Your goal → Your task is to output, without alteration, each line from the one containing "discount: none -> 100.00" through the final line of the records below.

Version difference data

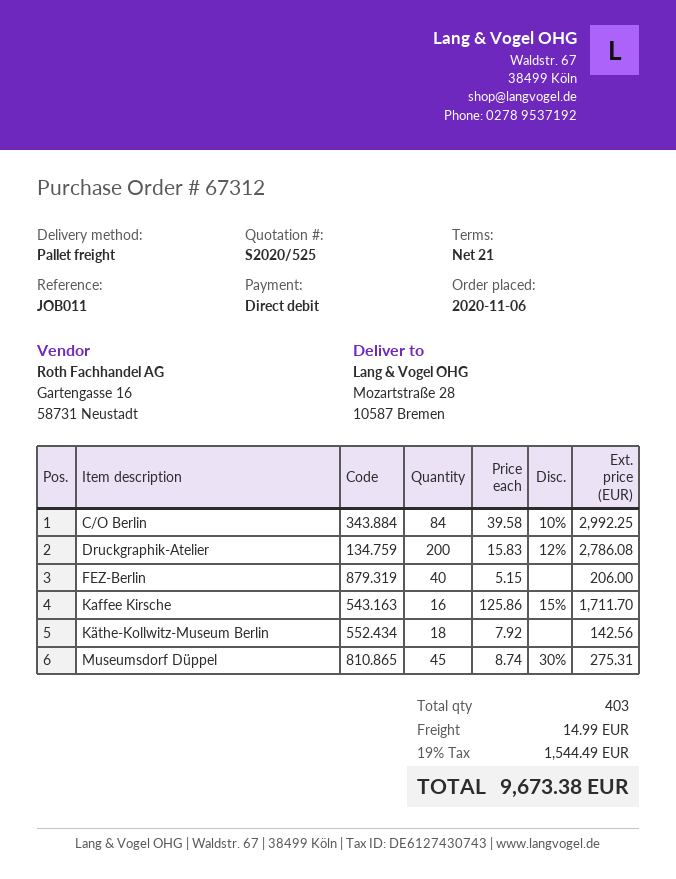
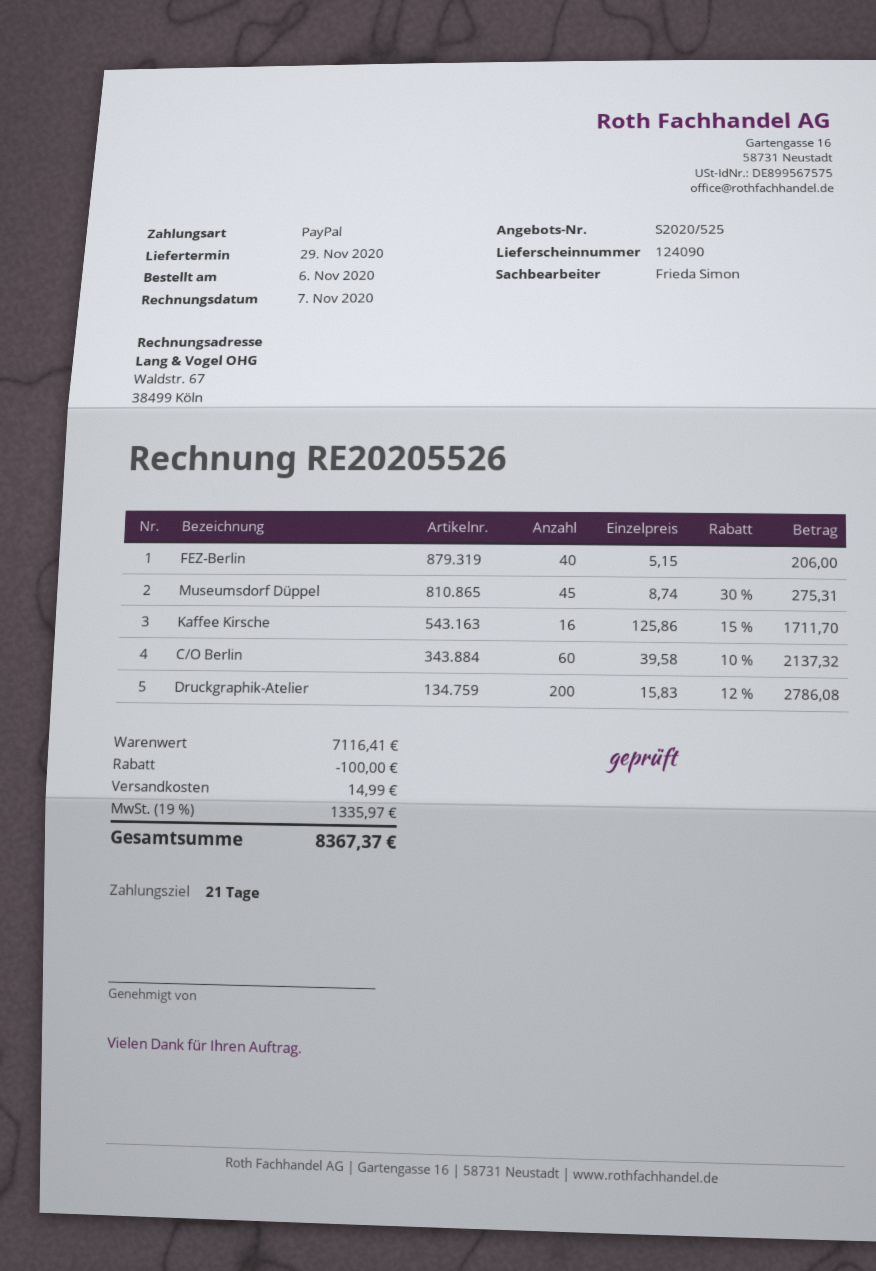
payment method: direct debit -> PayPal
C/O Berlin: 84 x 39.58 - 10% = 2992.25 -> 60 x 39.58 - 10% = 2137.32
Käthe-Kollwitz-Museum Berlin: 18 x 7.92 = 142.56 -> none
discount: none -> 100.00
tax: 19% = 1544.49 -> 19% = 1335.97
total: 9673.38 -> 8367.37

Task result →
discount: none -> 100.00
tax: 19% = 1544.49 -> 19% = 1335.97
total: 9673.38 -> 8367.37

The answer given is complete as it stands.